Fintech is a valuable target for hackers seeking financial reward and we can’t stop all breaches without changing our attitude towards security.
We all know that cyber-attacks on banks and financial institutions are driven by the desire for cold hard cash. Where better to find it that in the fintech industry?
All involved in the fintech industry realize that the negative publicity associated with a breach doesn’t help retain customers or acquire new ones. As customers, we expect due diligence from service providers, expecting them to secure our money and our private information, which can be exploited for additional financial gain in the form of identity theft. Both customers and fintech companies need to understand the mindset of a cybercriminal and take the necessary steps to prevent a data breach.
A recent story on Fifth Domain reviews the findings of Chris Pogue, Chief Information Security Officer of cybersecurity/information governance company Nuix. Last year, he surveyed 70 hackers and penetration testers at Black Hat USA and DEFCON 24. Of these, three quarters claimed they are “constantly researching security news and technology, testing new systems because they like an evolving challenge and are convinced they can compromise a target in less than 12 hours.”
Okay, fair enough, but even as a writer, a failure to keep up with new technology means that it would soon become apparent to readers that I’m out of touch or lack knowledge on whatever I’m waffling on about. Shouldn’t all hackers and penetration testers be current with the latest tech? We can also assume that these conventions are not attended by cybercriminals, whose motivations are far simpler than combatting the challenges brought by new security tech.
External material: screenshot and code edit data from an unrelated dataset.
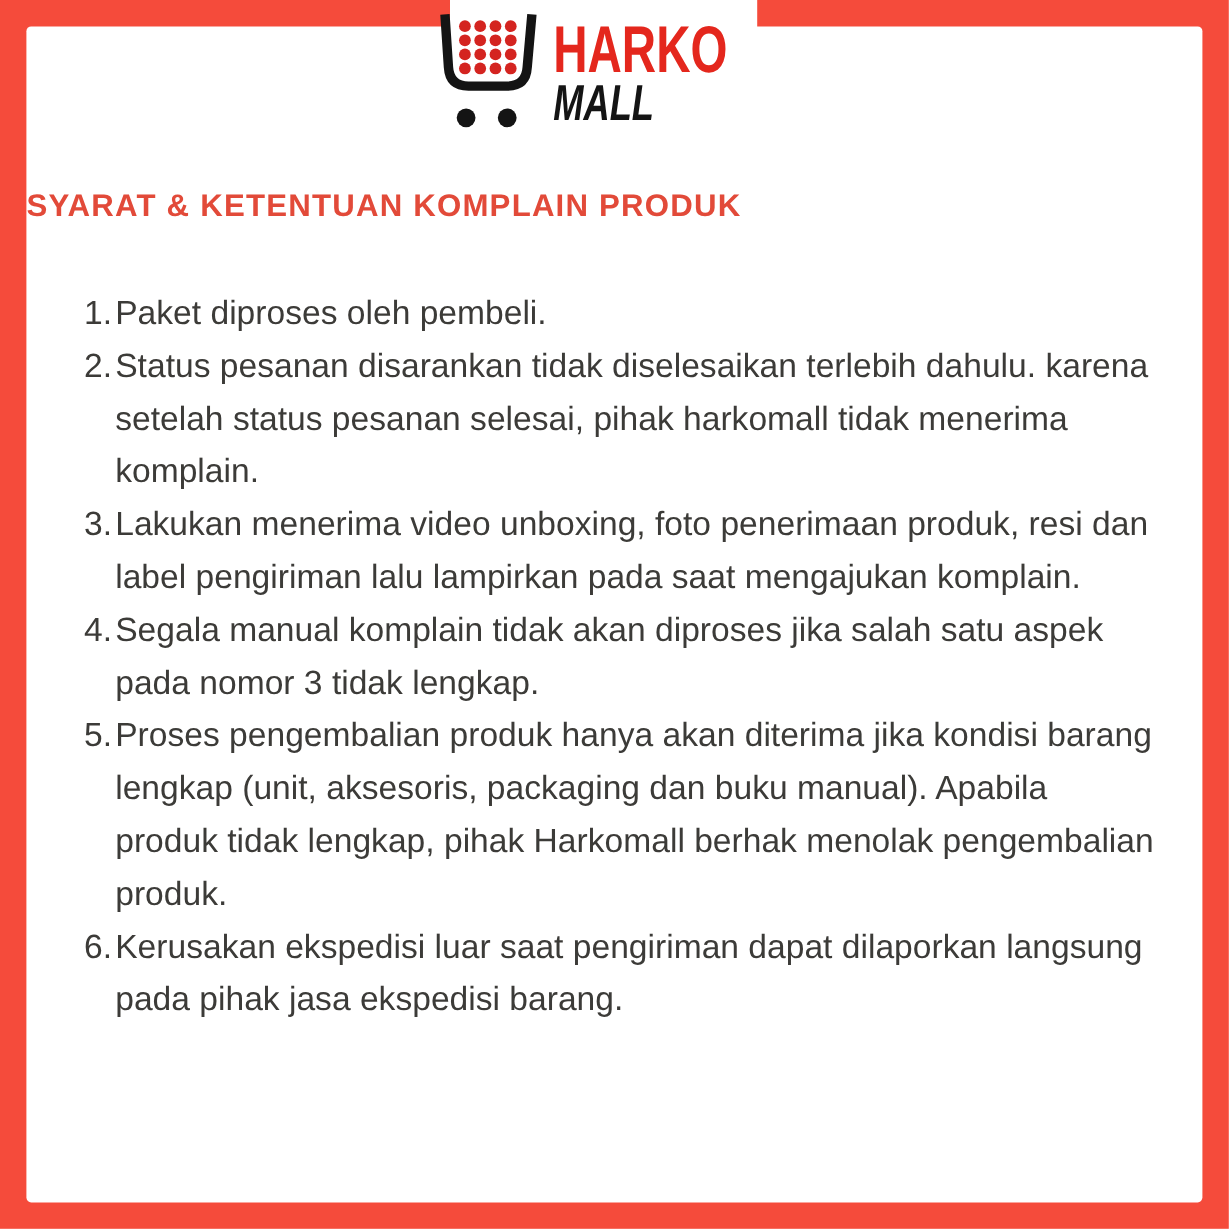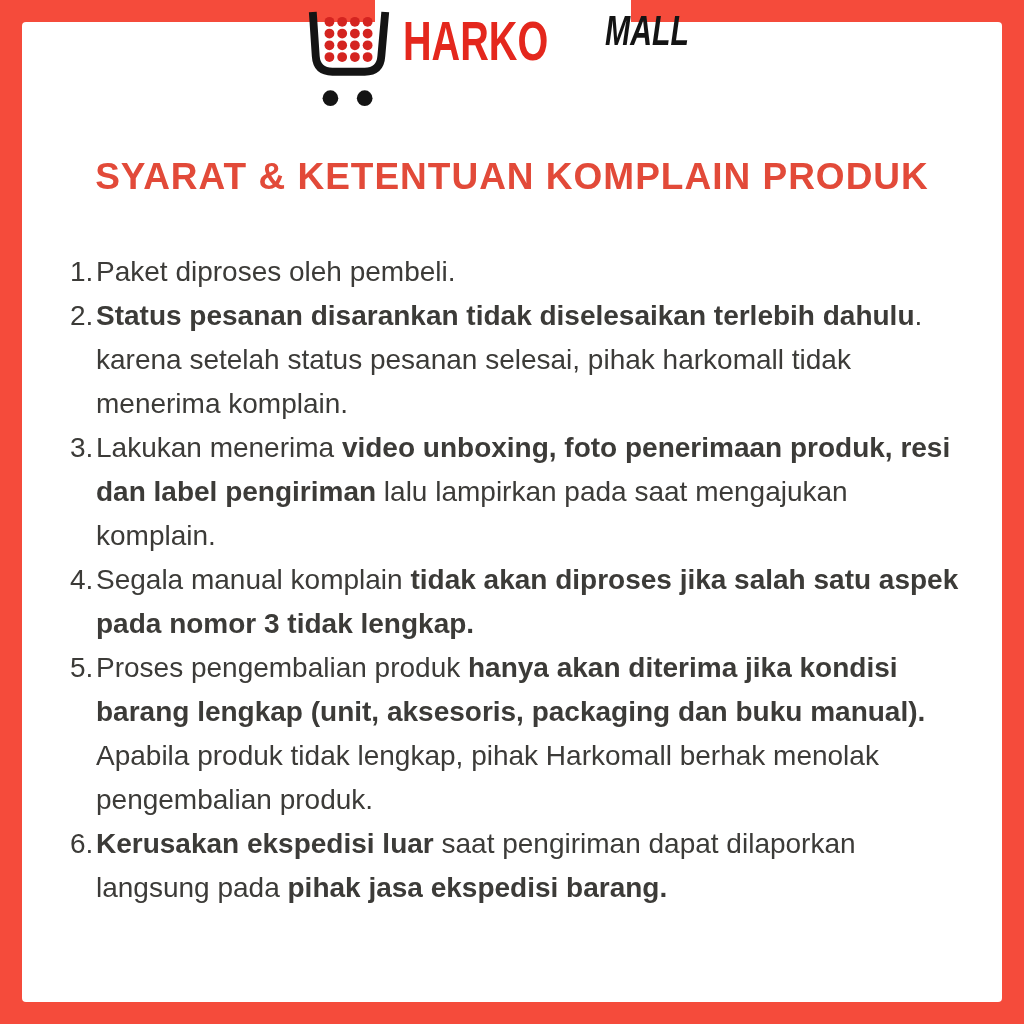"HARKO" .brand-text { flex-direction: row -> column }
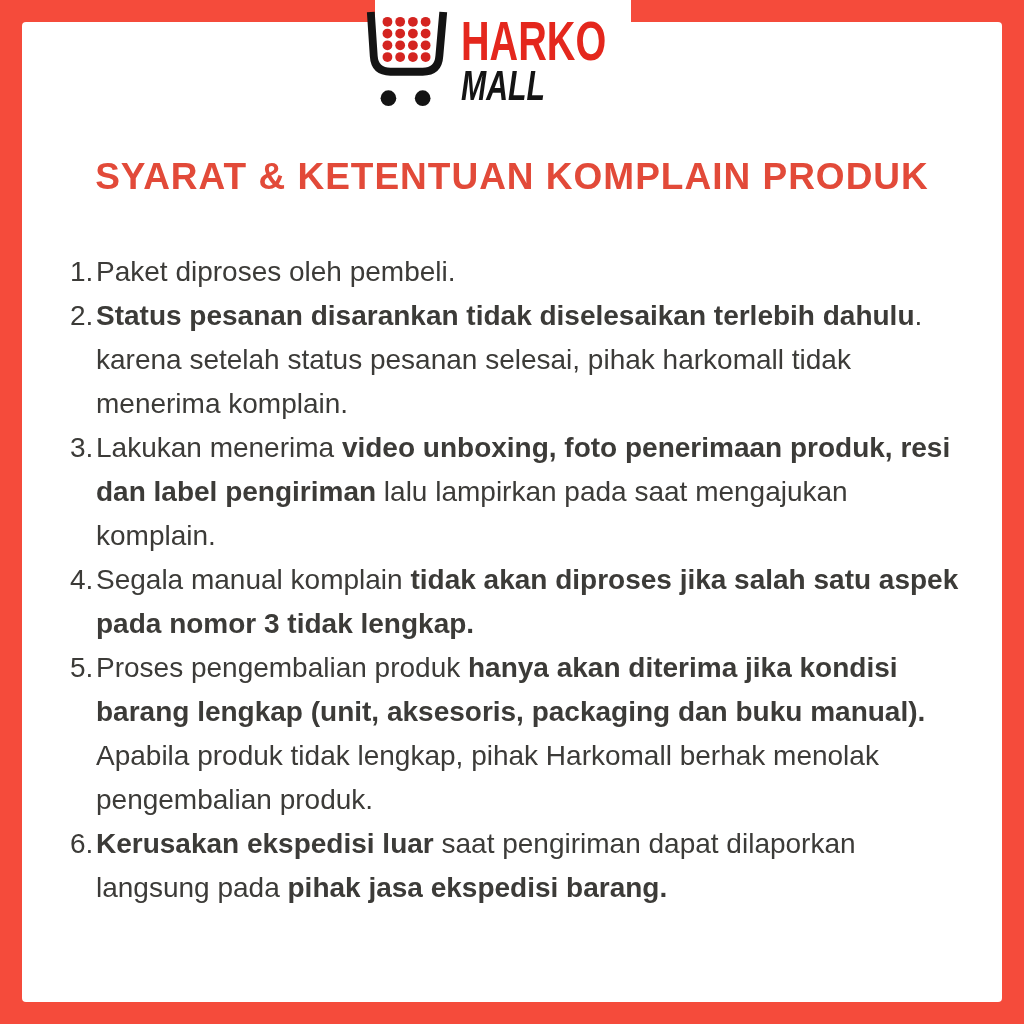"SYARAT & KETENTUAN KOMPLAIN PRODUK" .page-title { font-size: 37px -> 26px; text-align: center -> none }
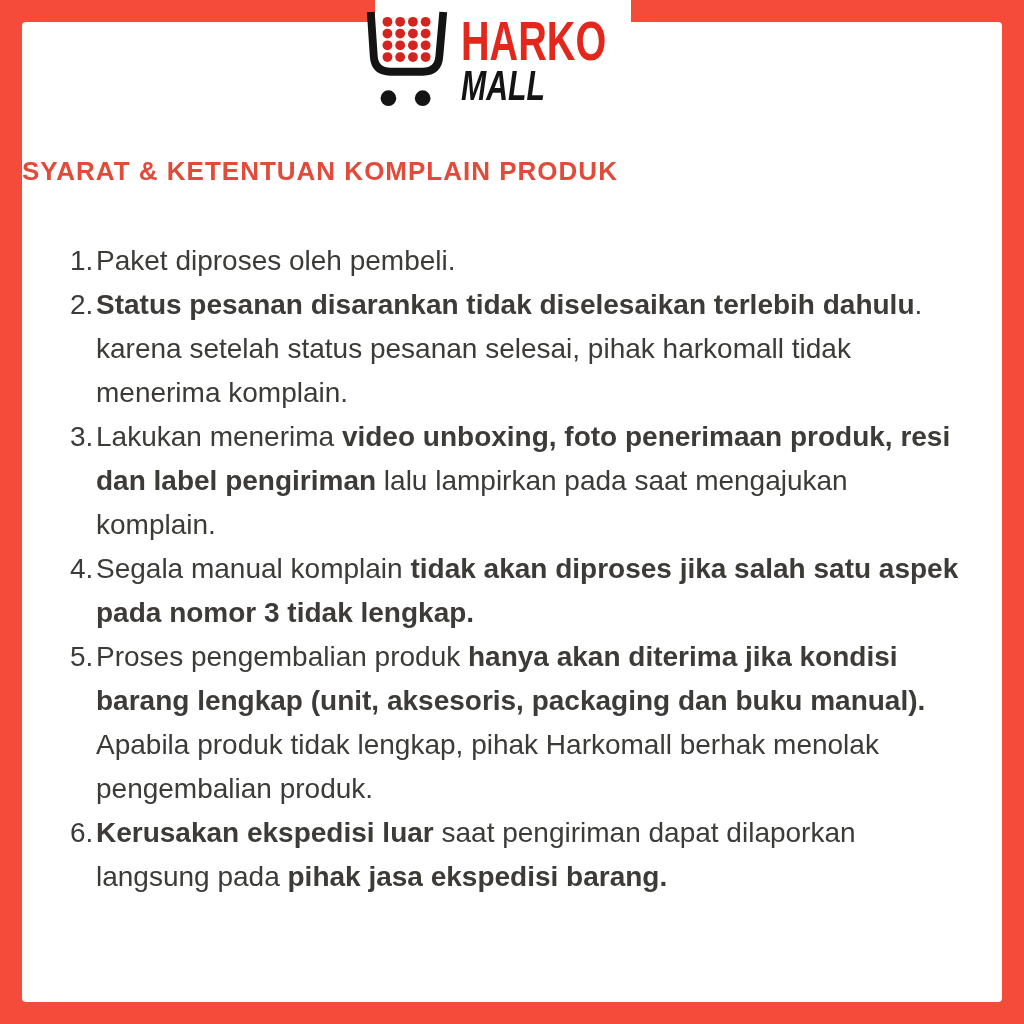"Status pesanan disarankan tidak" .terms .b { font-weight: 700 -> 400 }
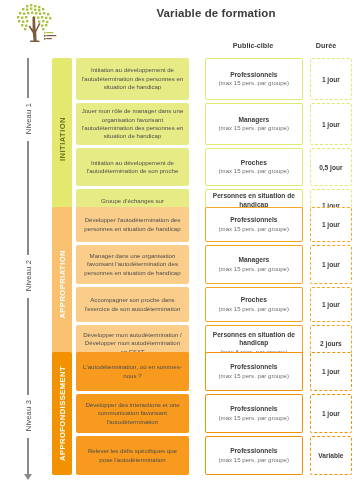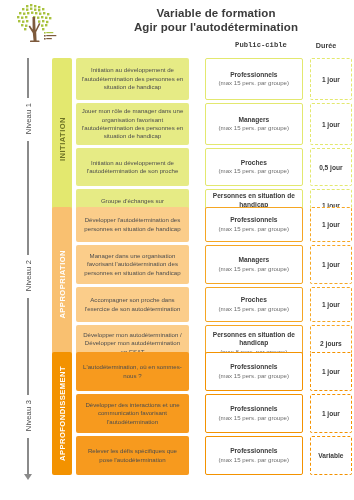"Agir pour l'autodétermination" div.title-line2 { html: <div>Agir pour l'autodétermination</div> -> none }
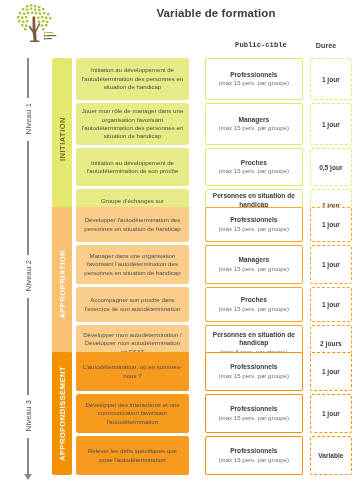"Public-cible" .col-head.pc { font-family: Liberation Mono, monospace -> none; left: 208px -> 200px }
High-level or state-sponsored hackers do not attend industry events of this nature as they are very aware of the potential for government surveillance. Why do they need to? They network not on LinkedIn but on the Dark Web, using an avatar and never disclosing personal info. Nonetheless, the attendees provided Pogue with key takeaways that are no doubt common to their criminal counterparts. These include but are not limited to:
1. Attack Methods
Direct server attacks are the primary attack vector. Attacks take place using social engineering (phishing, dumpster diving and many other techniques used to discover key data points for the follow-up attack), penetration testing and open source tools,
many of them bundled with Kali Linux, for example.
Related Podcast: Defrag This - Episode 1 - Healthcare Attack Vectors
They change their methodology for each target or at least vary the attack method on a biannual basis.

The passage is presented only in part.